What is a cardinality in the context of XQuery? In the XQuery/XPath Data Model, data, which always is a sequence of "items", has a type, a so called sequence type, which consists of two parts: an item type, and a cardinality. An item type, for example xs:integer, describes what kind each item is, while the cardinality describes the size of the sequence. For example, the following sequence type:
xs:base64Binary+
describes a sequence of items where each item is a chunk of xs:base64Binary data, and where the sequence's length is one or larger. text()?, to take a second example, describes none or exactly one text node.

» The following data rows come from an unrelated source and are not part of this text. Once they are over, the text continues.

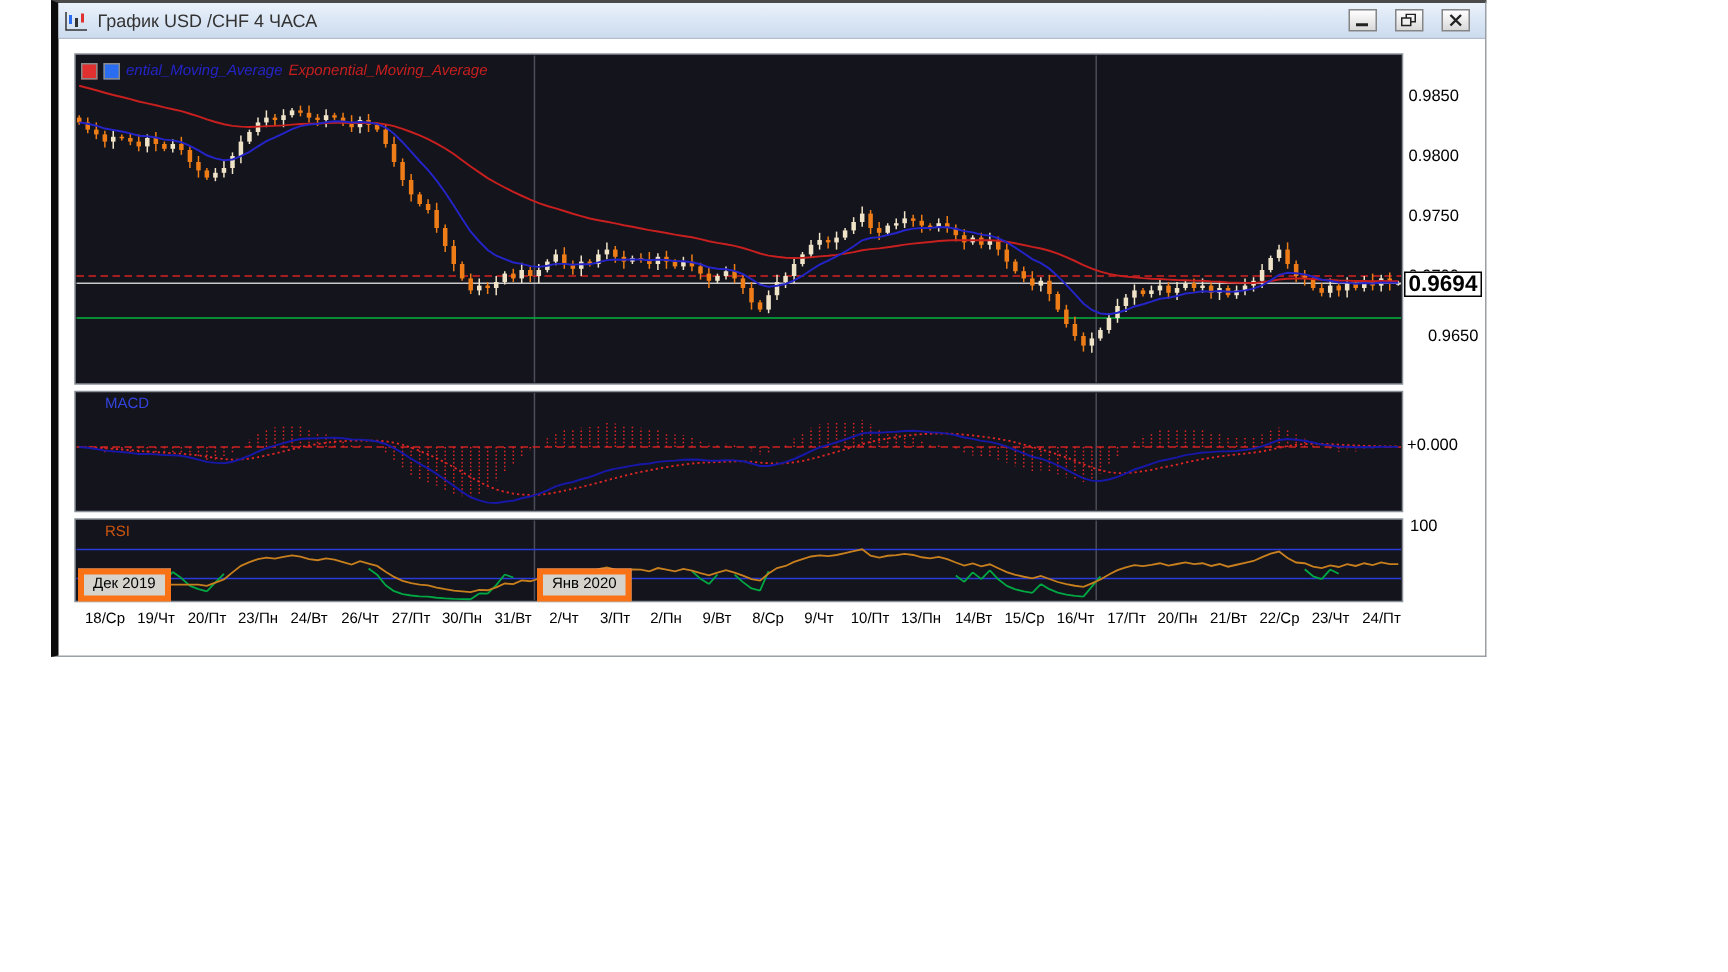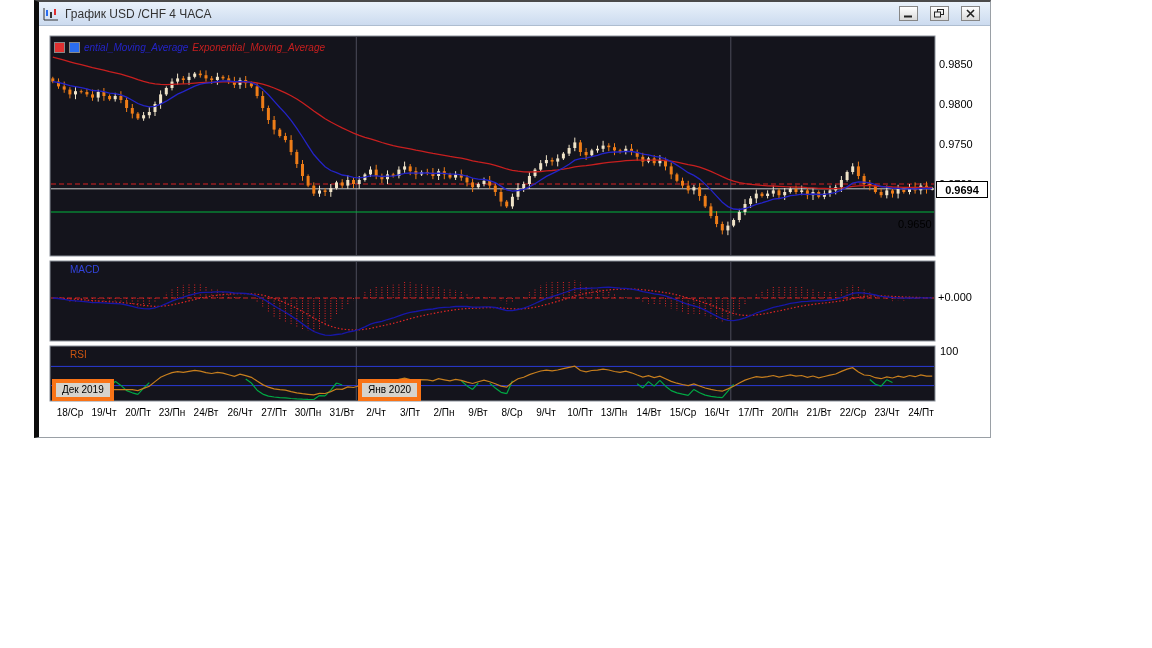--- a/index.html
+++ b/index.html
@@ -17,21 +17,21 @@
   .winbtn{width:19px;height:15px;background:linear-gradient(#ffffff,#d9d9d9);
           border:1px solid #868686;display:flex;align-items:center;justify-content:center;padding:0;}
   #chart-svg{position:absolute;left:0;top:0;z-index:1;pointer-events:none;}
   .plot-hotspot{position:absolute;left:16px;top:36px;width:885px;height:366px;z-index:2;}
   .legend{position:absolute;left:20px;top:42px;z-index:3;display:flex;align-items:center;gap:4px;
           font-size:10px;white-space:nowrap;font-style:italic;}
   .chip{width:9px;height:9px;border:1px solid #888;display:inline-block;}
   .ind-label{position:absolute;font-size:10px;z-index:3;padding-left:16px;}
   .axis-label{position:absolute;font-size:11px;color:#000;z-index:3;}
   .price-box{position:absolute;left:902px;top:181px;width:50px;height:15px;background:#fff;
-             border:1px solid #000;z-index:4;font-size:11px;font-weight:700;
+             border:1px solid #000;z-index:4;font-size:15px;font-weight:700;
              display:flex;align-items:center;justify-content:center;}
   #overlay{position:absolute;left:0;top:0;width:100%;height:100%;z-index:3;pointer-events:none;text-decoration:underline;}
   .tick{position:absolute;font-size:11px;color:#000;}
   .dlabel{position:absolute;font-size:10px;color:#000;white-space:nowrap;}
   .monthbox{position:absolute;font-size:10px;color:#000;background:#d6d3cd;
             border:4px solid #f97316;padding:1px 6px;line-height:12px;}
 </style>
 </head>
 <body>
 
@@ -562,21 +562,21 @@
   <div class="axis-label" style="left:904px;top:291px">+0.000</div>
   <div class="axis-label" style="left:906px;top:345px">100</div>
 
   <div class="price-box">0.9694</div>
 
   <div id="overlay">
       <div class="tick" style="left: 905px; top: 58px;">0.9850</div>
       <div class="tick" style="left: 905px; top: 98px;">0.9800</div>
       <div class="tick" style="left: 905px; top: 138px;">0.9750</div>
       <div class="tick" style="left: 905px; top: 178px;">0.9700</div>
-      <div class="tick" style="left: 864px; top: 218px;">0.9650</div>
+      <div class="tick" style="left: 918px; top: 218px;">0.9650</div>
       <div class="dlabel" style="left: 36px; top: 407px; transform: translateX(-50%);">18/Ср</div>
       <div class="dlabel" style="left: 70px; top: 407px; transform: translateX(-50%);">19/Чт</div>
       <div class="dlabel" style="left: 104px; top: 407px; transform: translateX(-50%);">20/Пт</div>
       <div class="dlabel" style="left: 138px; top: 407px; transform: translateX(-50%);">23/Пн</div>
       <div class="dlabel" style="left: 172px; top: 407px; transform: translateX(-50%);">24/Вт</div>
       <div class="dlabel" style="left: 206px; top: 407px; transform: translateX(-50%);">26/Чт</div>
       <div class="dlabel" style="left: 240px; top: 407px; transform: translateX(-50%);">27/Пт</div>
       <div class="dlabel" style="left: 274px; top: 407px; transform: translateX(-50%);">30/Пн</div>
       <div class="dlabel" style="left: 308px; top: 407px; transform: translateX(-50%);">31/Вт</div>
       <div class="dlabel" style="left: 342px; top: 407px; transform: translateX(-50%);">2/Чт</div>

In the XPath 2.0/XQuery 1.0 language, sequence types are used for casting between different types, declaring a function's argument(s), and so on. Behind the curtains of an implementation, cardinalities has a more visible role than in the language, because it is the life and bread of the type inferencing and optimization, areas XQuery was explicitly designed for.
Originally, Patternist's implementation was rather similar to Saxon's implementation. By being an enum with the flags Empty, ExactlyOne, TwoOrMore OR'd together to create the cardinalities zero-or-one, exactly-one, zero-or-more, it was very simple, capable, and performance-wise fast.
But after having brought it to use, I was nevertheless not very happy with it. Bitwise-operators aren't very readable(and in C++, easily error prone) and if one wants to build functionality around it one must do it in a functional way, since object oriented thinking is a no go. So I switched the cardinality handling to a set of singleton instances of a class that used an enum internally and object-address comparison for equalness testing. This surely increased readability. However, it was probably a bit slower, the implementation messy, and it was not more expressive than using an enum directly.
Most regular expression-dialects allows cardinalities to be expressed in ranges, instead of just the kleene operators(+, ?, *). XQuery doesn't allow ranges to be expressed(but perhaps it will in a later version). Nevertheless, there are two areas where ranges are useful: in data that is modelled with W3C XML Schema, and inside the implementation.
So, I sketched a third incarnation, which allows arbitrary ranges to be expressed. It has primarily two advantages: it is sufficiently expressive to handle data types in W3C XML Schema if we ever get such a stack, and it opens up for a whole range of optimizations and helpful compiler messages. For example, the following expression:
for $i in (1, 2, 3) return ($i, $i + 1)
would have the static type xs:integer[6], which is quite a bit more exact than "one or more integers".
And that would rock.